Supplied records:
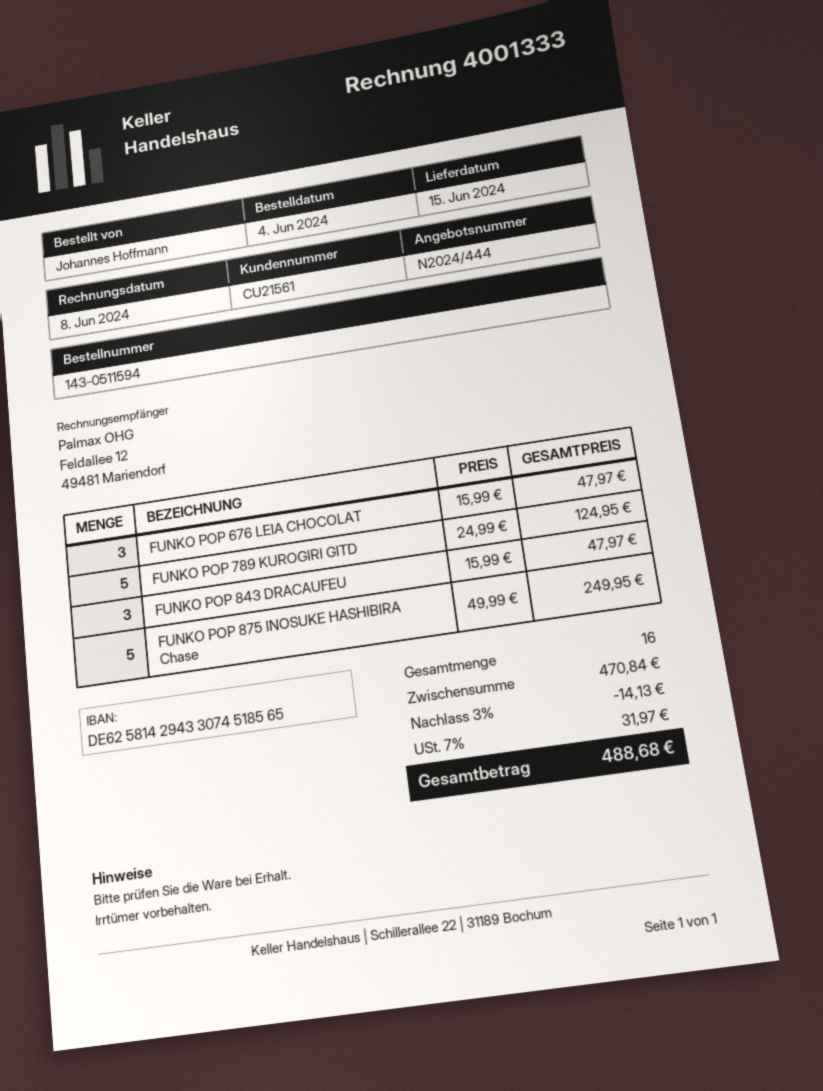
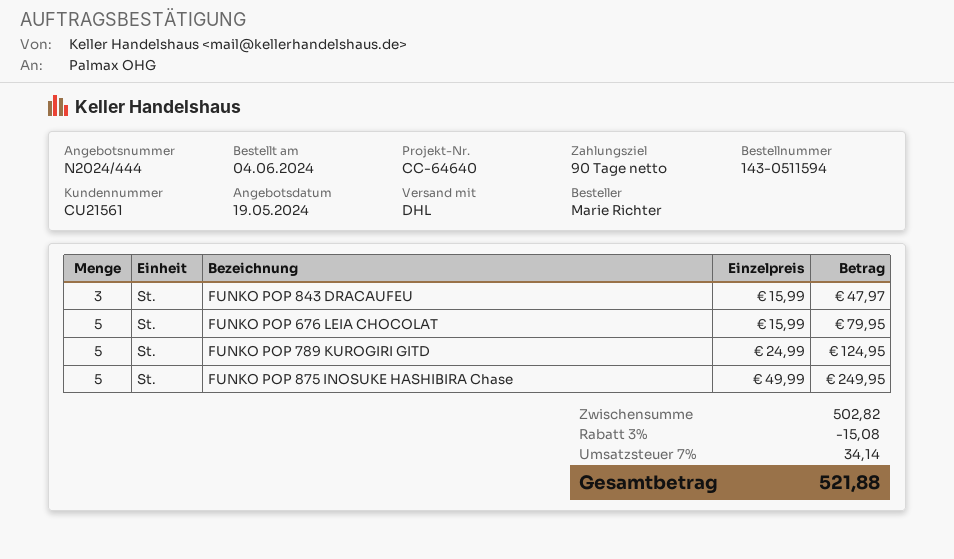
ordered by: Johannes Hoffmann -> Marie Richter
FUNKO POP 676 LEIA CHOCOLAT: 3 x 15.99 = 47.97 -> 5 x 15.99 = 79.95
subtotal: 470.84 -> 502.82
discount: 3% = 14.13 -> 3% = 15.08
tax: 7% = 31.97 -> 7% = 34.14
total: 488.68 -> 521.88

About this task: Every entry above needs to be copied exactly, apart from its pictures.

Task output:
ordered by: Johannes Hoffmann -> Marie Richter
FUNKO POP 676 LEIA CHOCOLAT: 3 x 15.99 = 47.97 -> 5 x 15.99 = 79.95
subtotal: 470.84 -> 502.82
discount: 3% = 14.13 -> 3% = 15.08
tax: 7% = 31.97 -> 7% = 34.14
total: 488.68 -> 521.88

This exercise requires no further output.